Now, in the junior context, one can see that there are benefits to these changes. Wait for it: Hockey 5s is being used in senior international competition as well. For example, the recent Hockey Series Open in Vanuatu was played in the 5s format, which qualified the winning team on both the women’s and men’s sides to compete in the Hockey Series Finals. Which is a traditional 11-a-side competition, to take on teams who qualified in 11-a-side Hockey Series Open tournaments.
It Ain’t Broke
Umpires are not built for criticising rules. Our neutrality makes us particularly amenable to discarding personal opinions for “well, if this rule sucks, at least it sucks equally for both teams…let’s play!” Any umpire with more than a few years under their belt (along with every coach and player) has seen a considerable number of changes over the last several years, very much an anomaly in a global sport. Frankly, we have more than enough to worry about just to stay up to date, apply the rules correctly, and be able to explain what we’re doing and why to the teams when things get tight. We’re here to serve, so we do.
But those of us who have a chance to step back and apply perspective have a lot of cause for concern. An anonymous umpire concluded that in the face of all these complications, the increased complexity introduced by the AHL experiments takes away from the excitement it could generate.

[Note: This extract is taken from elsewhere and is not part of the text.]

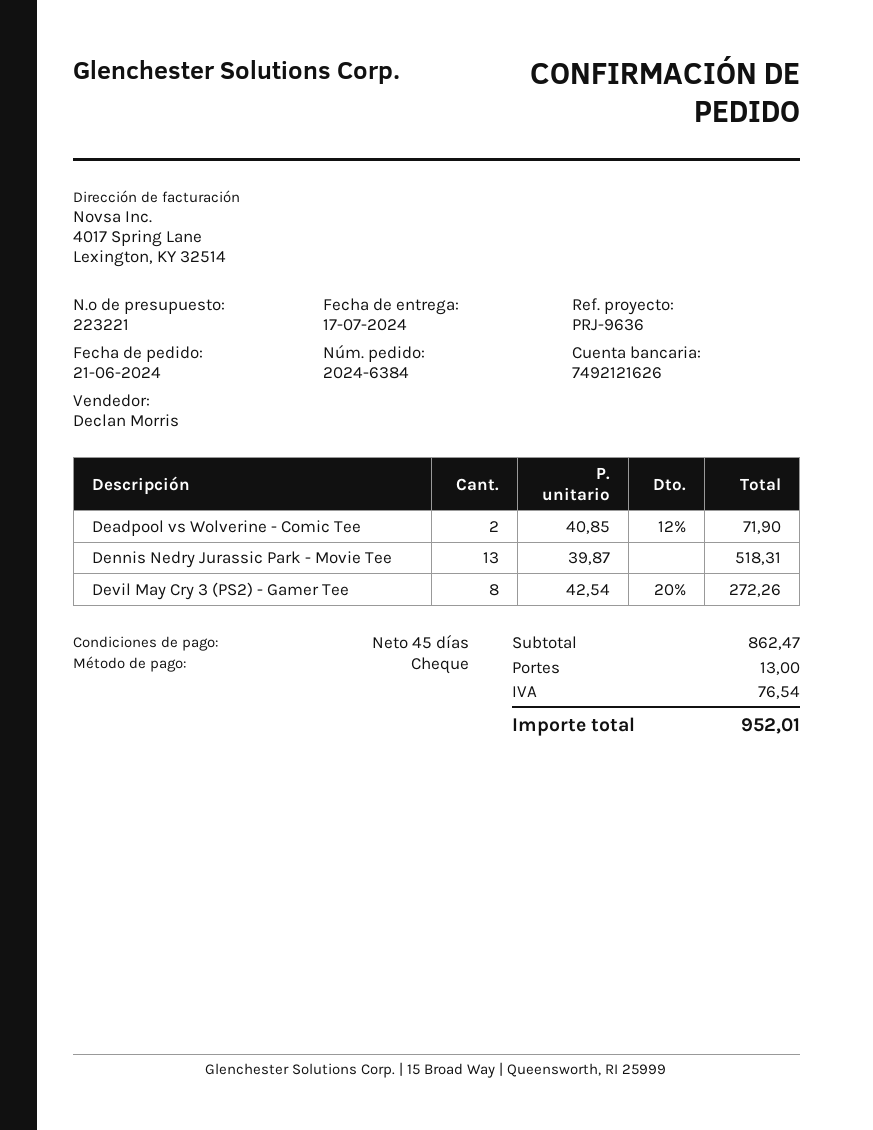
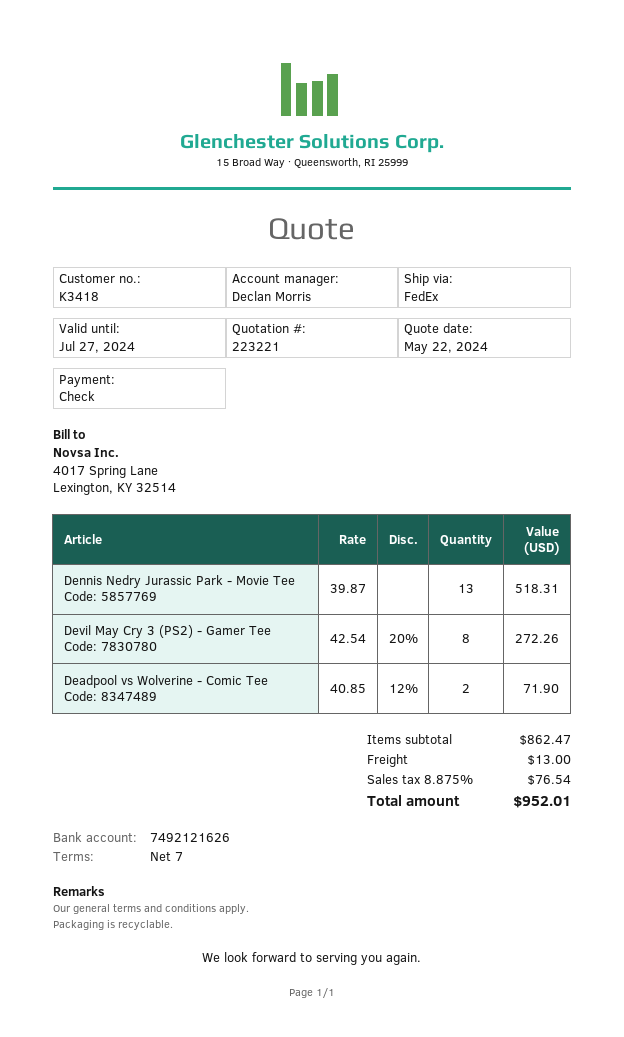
payment terms: 45 days -> 7 days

On the other hand, the over-simplification of the sport by the Hockey 5s format aims for constant excitement and ends up giving…too much of it?
All this upheaval and experimentation is only serving to confuse hockey people further when all they want is more simplicity. We’re alienating the most accessible market we have yet to win over to being fans of the game–ourselves. Let’s spend our creative energy on low-cost marketing initiatives that put watching hockey on the hockey person’s priority list, so we can sit back and enjoy a beautiful, SIMPLE game.
(This article appeared in the Hockey World News Edition 7, October 2018)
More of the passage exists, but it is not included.